By Sean Barron
If you’re sitting in your office, shopping at the local mall or studying in a classroom, then suddenly hear a volley of gunshots and see terrified people running, what do you do?
Of course, it’s critical to know how to respond to such a frightening scenario, but equally important is knowing how not to react, Todd D. Werth, supervisory special agent with the Youngstown FBI office, said during his two-hour seminar Monday in Youngstown State University’s Kilcawley Center.
Werth’s talk was the same day as a mass shooting at a Washington, D.C., Navy command complex that left several people dead and others injured. The rampage was less than four miles from the White House.
“In our society, we need to be prepared for this,” Werth said. “These things can happen anywhere.”
An estimated 120 law-enforcement personnel, students and others attended Werth’s presentation, “Active Shooter Threats: Civilian Responses in the Workplace, Schools and Other Public Places,” which was part of YSU’s Alumni Lecture Series.
Werth, who also served nine years in the Army, noted that people in such an emergency should try to accurately assess the situation, have a designated escape route and evacuate or hide, depending on circumstances.
In some instances, however, evacuating without a clear plan or knowledge of what’s going on can worsen the crisis, he explained.
Also imperative is remaining calm and providing emergency personnel with as much information as possible.
To illustrate that point, Werth played a 911 recording during the Aug. 3, 2010, shooting at Hartford Distributors in Manchester, Conn., in which the caller gives specific details about 34-year-old Omar S. Thornton, a disgruntled truck driver who killed eight co-workers and wounded two others in a warehouse before shooting himself to death. Thornton was about to lose his job.
“He did his best to keep people safe,” Werth said of the caller.
Other measures people should take in such emergencies include calling 911 when safe, helping others escape if possible, refraining from moving those who are severely wounded and leaving belongings behind, he noted.
In addition, Werth said, anyone trying to get away from a perpetrator should run in a zigzag pattern, not in a straight line.
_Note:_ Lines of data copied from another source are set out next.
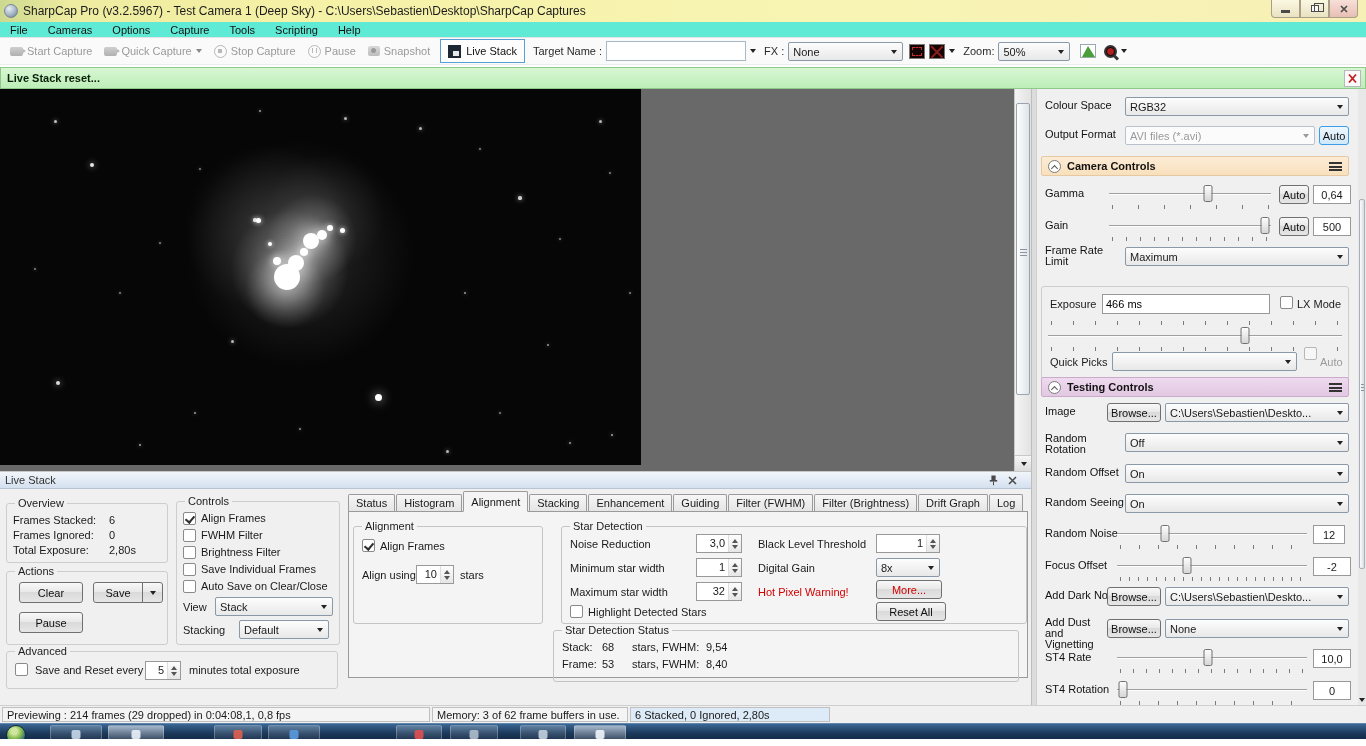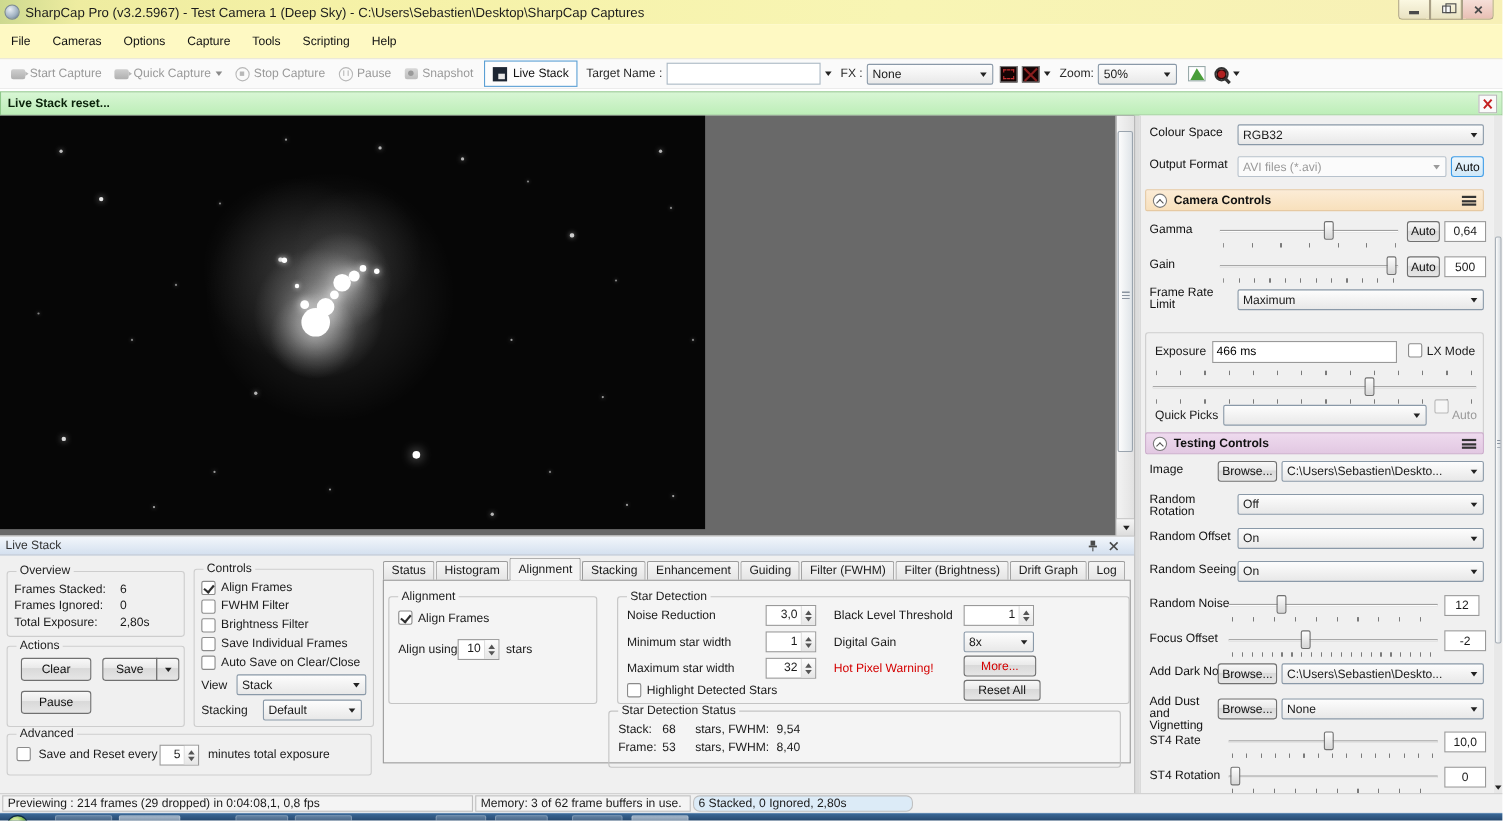--- a/index.html
+++ b/index.html
@@ -22,7 +22,7 @@
   .glyph-restore::after { content:""; position:absolute; left:2px; top:-3px; width:8px; height:7px; border:1px solid #4a4a4a; }
 
   
-  .menubar { height:32px; background:#fef9c3; border-bottom:1px solid #e3e3e3; display:flex; align-items:center; }
+  .menubar { height:16px; background:#5eead4; border-bottom:1px solid #e3e3e3; display:flex; align-items:center; }
   .menu-item { padding:0 10px; line-height:22px; color:#111; }
   .toolbar { height:27px; background:#fafafa; border-bottom:1px solid #ececec; display:flex; align-items:center; padding-left:4px; }
   .tbtn { display:flex; align-items:center; gap:4px; padding:0 6px; height:22px; color:#9a9a9a; }

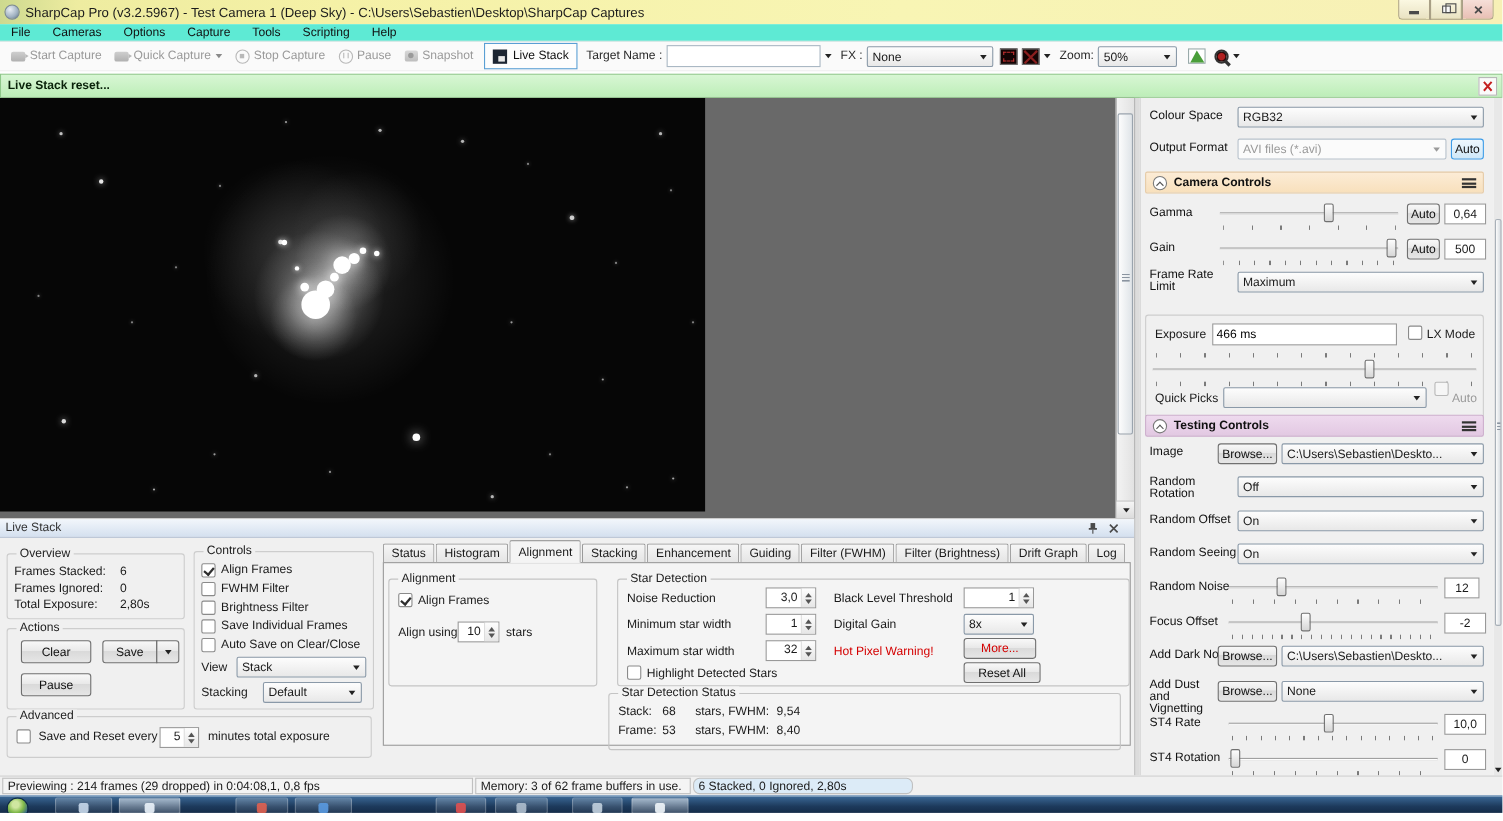--- a/index.html
+++ b/index.html
@@ -147,7 +147,7 @@
   
   .statusbar { position:relative; height:18px; background:#f0f0f0; border-top:1px solid #cfcfcf; }
   .ssec { position:absolute; top:1px; height:15px; border:1px solid #c0c0c0; background:#f4f4f4; padding:1px 4px 0; white-space:nowrap; overflow:hidden; }
-  .ssec.hl3 { background:#dcebf7;border-radius:6px; }
+  .ssec.hl3 { background:#dcebf7; }
 
   
   .taskbar { position:relative; height:16px; background:linear-gradient(#3a6795,#1d3a5c 60%,#142c49); border-top:1px solid #5f87b0; overflow:hidden; }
Doing so will decrease the likelihood of being shot, he explained.
When trying to hide from a shooter, it’s important to get behind something that can stop a bullet, such as masonry, silence cellphones and other noise sources and lock doors or block them with heavy furniture, Werth continued, adding that people should avoid forming clusters or large groups.
“It can be a matter of seconds whether you make the right or wrong decision,” he said.
The main priority for the first police officers on the scene is to stop the shooter as soon as possible, so those who reach safety should always keep their hands visible and follow instructions from law-enforcement personnel, Werth explained. He added that only as a last resort should a person attempt to disrupt or incapacitate a gunman.
Nevertheless, neither metal detectors nor other security measures are panaceas for stopping all such incidents, he added.
The best safety forces can do is try to make it as difficult as possible for would-be shooters to succeed, he explained. Also, employees, employers and others need to be vigilant and take seriously warnings made by people, Werth contended.
“We do our best to intercede, but some people fall through the cracks,” he said.